(Web document revisions)
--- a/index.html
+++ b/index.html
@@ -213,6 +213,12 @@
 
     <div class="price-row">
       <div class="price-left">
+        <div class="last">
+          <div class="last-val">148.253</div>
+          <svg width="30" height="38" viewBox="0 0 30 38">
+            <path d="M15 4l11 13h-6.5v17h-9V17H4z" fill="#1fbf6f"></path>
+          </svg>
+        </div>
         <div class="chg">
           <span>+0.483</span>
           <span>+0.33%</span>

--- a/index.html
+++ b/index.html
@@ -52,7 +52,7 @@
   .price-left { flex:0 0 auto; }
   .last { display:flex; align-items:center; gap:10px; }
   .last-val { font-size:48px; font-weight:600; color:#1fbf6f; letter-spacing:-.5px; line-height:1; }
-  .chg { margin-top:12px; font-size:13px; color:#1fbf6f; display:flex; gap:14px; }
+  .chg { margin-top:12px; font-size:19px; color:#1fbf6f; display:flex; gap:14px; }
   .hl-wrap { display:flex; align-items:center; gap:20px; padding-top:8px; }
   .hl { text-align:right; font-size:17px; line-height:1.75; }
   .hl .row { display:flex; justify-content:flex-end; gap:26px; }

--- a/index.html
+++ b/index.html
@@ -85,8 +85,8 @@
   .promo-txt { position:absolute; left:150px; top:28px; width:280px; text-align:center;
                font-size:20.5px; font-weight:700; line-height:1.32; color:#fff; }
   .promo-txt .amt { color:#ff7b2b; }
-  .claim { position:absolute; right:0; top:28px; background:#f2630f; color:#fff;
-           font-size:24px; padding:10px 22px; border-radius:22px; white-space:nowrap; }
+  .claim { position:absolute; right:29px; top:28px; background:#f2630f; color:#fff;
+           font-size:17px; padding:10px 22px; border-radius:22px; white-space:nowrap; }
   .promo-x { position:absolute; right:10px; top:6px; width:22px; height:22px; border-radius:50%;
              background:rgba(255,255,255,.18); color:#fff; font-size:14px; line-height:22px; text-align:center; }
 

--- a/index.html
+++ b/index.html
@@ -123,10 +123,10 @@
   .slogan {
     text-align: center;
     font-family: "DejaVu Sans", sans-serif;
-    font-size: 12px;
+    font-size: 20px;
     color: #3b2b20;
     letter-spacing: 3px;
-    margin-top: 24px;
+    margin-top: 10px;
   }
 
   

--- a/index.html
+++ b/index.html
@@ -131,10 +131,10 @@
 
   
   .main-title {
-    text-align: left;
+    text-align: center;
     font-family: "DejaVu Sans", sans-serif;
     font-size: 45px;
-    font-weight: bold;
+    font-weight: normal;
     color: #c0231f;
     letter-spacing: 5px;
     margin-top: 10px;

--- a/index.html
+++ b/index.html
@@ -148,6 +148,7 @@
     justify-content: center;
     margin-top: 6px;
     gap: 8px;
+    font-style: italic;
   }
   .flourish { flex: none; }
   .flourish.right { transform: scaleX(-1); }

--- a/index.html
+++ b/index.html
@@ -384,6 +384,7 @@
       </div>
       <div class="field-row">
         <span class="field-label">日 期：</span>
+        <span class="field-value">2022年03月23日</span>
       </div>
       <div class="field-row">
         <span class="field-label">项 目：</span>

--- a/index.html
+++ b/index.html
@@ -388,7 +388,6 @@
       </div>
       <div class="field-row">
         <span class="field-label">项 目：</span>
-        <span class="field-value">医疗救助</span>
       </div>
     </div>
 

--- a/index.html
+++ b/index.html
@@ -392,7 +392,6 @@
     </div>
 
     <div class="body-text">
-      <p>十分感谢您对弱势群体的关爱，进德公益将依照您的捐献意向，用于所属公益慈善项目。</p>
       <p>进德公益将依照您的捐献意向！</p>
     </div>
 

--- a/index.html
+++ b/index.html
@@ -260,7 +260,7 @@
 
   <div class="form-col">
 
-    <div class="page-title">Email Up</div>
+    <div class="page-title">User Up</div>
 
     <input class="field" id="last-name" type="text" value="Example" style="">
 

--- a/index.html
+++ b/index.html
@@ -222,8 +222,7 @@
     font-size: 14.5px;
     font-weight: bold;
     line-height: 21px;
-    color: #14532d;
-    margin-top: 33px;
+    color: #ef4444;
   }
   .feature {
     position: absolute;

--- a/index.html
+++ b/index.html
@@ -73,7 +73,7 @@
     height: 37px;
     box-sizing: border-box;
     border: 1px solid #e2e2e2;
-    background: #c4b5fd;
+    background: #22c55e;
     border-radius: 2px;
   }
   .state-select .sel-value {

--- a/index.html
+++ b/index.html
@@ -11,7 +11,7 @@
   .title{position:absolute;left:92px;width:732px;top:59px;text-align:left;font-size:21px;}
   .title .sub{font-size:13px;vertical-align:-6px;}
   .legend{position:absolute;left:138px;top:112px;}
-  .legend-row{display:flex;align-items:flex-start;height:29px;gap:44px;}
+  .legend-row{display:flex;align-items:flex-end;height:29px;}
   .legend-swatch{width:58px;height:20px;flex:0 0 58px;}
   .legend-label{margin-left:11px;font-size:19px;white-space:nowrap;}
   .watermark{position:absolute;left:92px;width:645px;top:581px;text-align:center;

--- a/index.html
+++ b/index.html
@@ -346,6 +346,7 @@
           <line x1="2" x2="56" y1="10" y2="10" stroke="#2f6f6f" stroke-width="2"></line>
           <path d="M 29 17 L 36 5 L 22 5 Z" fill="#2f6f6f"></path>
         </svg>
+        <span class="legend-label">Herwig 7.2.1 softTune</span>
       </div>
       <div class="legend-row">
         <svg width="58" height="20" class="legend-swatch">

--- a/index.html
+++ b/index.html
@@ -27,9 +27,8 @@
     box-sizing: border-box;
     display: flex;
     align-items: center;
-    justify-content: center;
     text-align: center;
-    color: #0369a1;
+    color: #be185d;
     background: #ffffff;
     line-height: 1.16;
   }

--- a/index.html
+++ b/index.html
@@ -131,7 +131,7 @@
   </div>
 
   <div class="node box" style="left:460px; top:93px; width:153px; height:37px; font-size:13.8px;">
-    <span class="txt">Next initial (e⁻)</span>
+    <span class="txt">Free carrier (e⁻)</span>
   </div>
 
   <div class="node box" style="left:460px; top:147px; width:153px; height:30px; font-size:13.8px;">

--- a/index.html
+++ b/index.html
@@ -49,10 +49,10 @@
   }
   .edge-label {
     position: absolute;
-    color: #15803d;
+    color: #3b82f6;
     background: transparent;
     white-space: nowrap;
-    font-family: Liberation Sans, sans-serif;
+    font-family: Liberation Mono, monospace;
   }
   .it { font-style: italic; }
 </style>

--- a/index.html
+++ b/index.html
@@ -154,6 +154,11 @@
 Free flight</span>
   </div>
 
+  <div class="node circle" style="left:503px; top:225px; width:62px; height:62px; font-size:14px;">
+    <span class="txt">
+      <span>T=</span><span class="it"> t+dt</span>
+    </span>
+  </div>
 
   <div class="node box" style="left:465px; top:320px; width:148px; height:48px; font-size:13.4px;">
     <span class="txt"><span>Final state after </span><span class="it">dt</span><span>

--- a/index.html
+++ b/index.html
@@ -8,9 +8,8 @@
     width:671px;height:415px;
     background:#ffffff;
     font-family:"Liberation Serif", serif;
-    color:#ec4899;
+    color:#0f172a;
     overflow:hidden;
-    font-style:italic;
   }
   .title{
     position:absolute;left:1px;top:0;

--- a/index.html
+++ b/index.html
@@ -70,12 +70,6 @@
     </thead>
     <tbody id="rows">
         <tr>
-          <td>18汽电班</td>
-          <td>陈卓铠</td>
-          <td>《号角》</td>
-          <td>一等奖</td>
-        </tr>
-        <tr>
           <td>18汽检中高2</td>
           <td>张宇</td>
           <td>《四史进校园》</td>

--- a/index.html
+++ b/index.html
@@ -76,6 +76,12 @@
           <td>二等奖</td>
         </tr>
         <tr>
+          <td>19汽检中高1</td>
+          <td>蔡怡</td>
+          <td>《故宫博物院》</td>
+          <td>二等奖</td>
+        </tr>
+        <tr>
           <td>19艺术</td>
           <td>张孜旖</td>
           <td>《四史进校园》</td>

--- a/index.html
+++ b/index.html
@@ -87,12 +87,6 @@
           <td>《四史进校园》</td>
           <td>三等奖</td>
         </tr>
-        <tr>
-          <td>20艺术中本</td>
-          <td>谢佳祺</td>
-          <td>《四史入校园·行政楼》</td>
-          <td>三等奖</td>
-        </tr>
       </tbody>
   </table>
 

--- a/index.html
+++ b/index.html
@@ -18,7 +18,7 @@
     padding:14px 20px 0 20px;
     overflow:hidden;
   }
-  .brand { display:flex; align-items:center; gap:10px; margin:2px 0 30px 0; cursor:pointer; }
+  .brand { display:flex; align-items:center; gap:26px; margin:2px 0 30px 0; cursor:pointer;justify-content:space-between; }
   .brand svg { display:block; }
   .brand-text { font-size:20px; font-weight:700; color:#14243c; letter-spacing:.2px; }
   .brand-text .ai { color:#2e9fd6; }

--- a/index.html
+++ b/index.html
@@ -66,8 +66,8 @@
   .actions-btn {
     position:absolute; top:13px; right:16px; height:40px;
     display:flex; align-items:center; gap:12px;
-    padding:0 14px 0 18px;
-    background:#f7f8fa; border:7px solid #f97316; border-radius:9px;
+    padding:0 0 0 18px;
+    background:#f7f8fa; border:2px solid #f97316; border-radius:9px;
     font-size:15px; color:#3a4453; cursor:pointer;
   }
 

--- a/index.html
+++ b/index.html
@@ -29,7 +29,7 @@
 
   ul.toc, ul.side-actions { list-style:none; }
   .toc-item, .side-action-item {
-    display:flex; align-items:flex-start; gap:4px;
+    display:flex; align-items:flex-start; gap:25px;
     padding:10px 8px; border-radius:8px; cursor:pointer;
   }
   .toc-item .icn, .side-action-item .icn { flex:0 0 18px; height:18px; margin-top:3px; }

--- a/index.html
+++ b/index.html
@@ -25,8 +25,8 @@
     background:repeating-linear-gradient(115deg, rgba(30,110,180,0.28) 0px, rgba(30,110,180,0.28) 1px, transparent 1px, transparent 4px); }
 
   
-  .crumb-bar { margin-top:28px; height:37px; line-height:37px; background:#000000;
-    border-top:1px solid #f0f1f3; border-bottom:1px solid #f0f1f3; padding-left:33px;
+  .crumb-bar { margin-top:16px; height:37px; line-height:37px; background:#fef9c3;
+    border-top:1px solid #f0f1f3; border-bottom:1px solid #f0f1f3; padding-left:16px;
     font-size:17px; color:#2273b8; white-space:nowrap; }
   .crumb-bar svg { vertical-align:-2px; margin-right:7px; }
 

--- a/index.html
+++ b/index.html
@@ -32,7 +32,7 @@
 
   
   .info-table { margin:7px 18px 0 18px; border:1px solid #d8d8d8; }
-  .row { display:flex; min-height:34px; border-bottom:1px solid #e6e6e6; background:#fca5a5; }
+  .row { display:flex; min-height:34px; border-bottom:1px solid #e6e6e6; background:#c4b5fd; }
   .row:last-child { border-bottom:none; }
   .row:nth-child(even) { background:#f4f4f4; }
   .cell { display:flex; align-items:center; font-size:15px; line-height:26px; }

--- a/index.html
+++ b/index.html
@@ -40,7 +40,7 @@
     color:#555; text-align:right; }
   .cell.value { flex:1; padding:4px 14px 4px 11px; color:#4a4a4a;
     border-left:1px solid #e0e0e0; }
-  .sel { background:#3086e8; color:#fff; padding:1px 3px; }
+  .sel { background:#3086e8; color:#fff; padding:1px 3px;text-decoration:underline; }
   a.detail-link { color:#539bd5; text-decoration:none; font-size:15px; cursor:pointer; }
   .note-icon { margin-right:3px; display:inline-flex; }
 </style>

• Assignment: Find the word "进德公益将依照您的捐献意向" in the entries above, then copy each line that holds it.

• Answer box:
-      <p>十分感谢您对弱势群体的关爱，进德公益将依照您的捐献意向，用于所属公益慈善项目。</p>
       <p>进德公益将依照您的捐献意向！</p>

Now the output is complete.